A4 Refereed article in a conference publication
Edge and Fog Computing Enabled AI for IoT-An Overview
Authors: Zhuo Zou, Yi Jin, Paavo Nevalainen, Yuxiang Huan, Jukka Heikkonen, Tomi Westerlund
Editors: N/A
Conference name: IEEE International Conference on Artificial Intelligence Circuits and Systems
Publisher: Institute of Electrical and Electronics Engineers Inc.
Publication year: 2019
Book title : 2019 IEEE International Conference on Artificial Intelligence Circuits and Systems (AICAS)

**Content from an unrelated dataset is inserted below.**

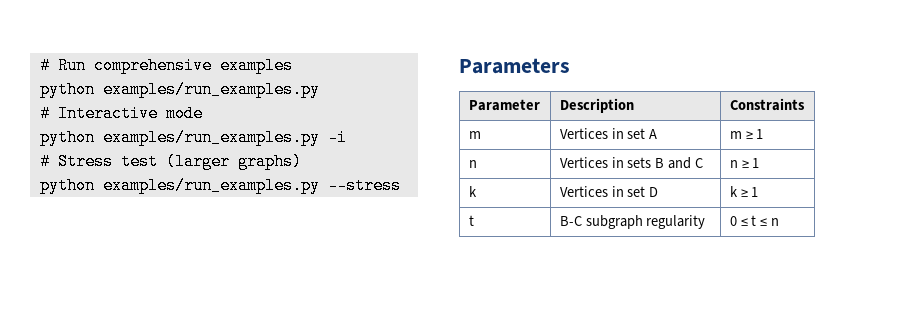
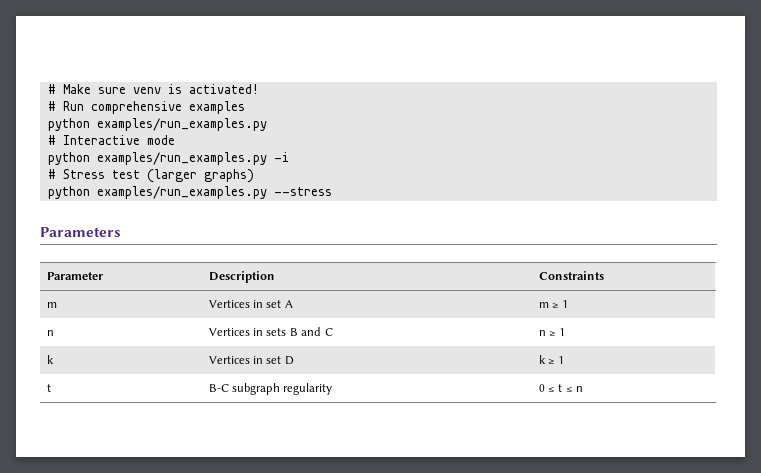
+ # Make sure venv is activated!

Journal name in source: Proceedings 2019 IEEE International Conference on Artificial Intelligence Circuits and Systems, AICAS 2019
First page : 51
Last page: 56
ISBN: 978-1-5386-7885-5
eISBN: 978-1-5386-7884-8
DOI: https://doi.org/10.1109/AICAS.2019.8771621
In recent years, Artificial Intelligence (AI) has been widely deployed
in a variety of business sectors and industries, yielding numbers of
revolutionary applications and services that are primarily driven by
high-performance computation and storage facilities in the cloud. On the
other hand, embedding intelligence into edge devices is highly demanded
by emerging applications such as autonomous systems, human-machine
interactions, and the Internet of Things (IoT). In these applications,
it is advantageous to process data near or at the source of data to
improve energy & spectrum efficiency and security, and decrease
latency. Although the computation capability of edge devices has
increased tremendously during the past decade, it is still challenging
to perform sophisticated AI algorithms in these resource-constrained
edge devices, which calls for not only low-power chips for energy
efficient processing at the edge but also a system-level framework to
distribute resources and tasks along the edge-cloud continuum. In this
overview, we summarize dedicated edge hardware for machine learning from
embedded applications to sub-mW “always-on” IoT nodes. Recent advances
of circuits and systems incorporating joint design of architectures and
algorithms will be reviewed. Fog computing paradigm that enables
processing at the edge while still offering the possibility to interact
with the cloud will be covered, with focus on opportunities and
challenges of exploiting fog computing in AI as a bridge between the
edge device and the cloud.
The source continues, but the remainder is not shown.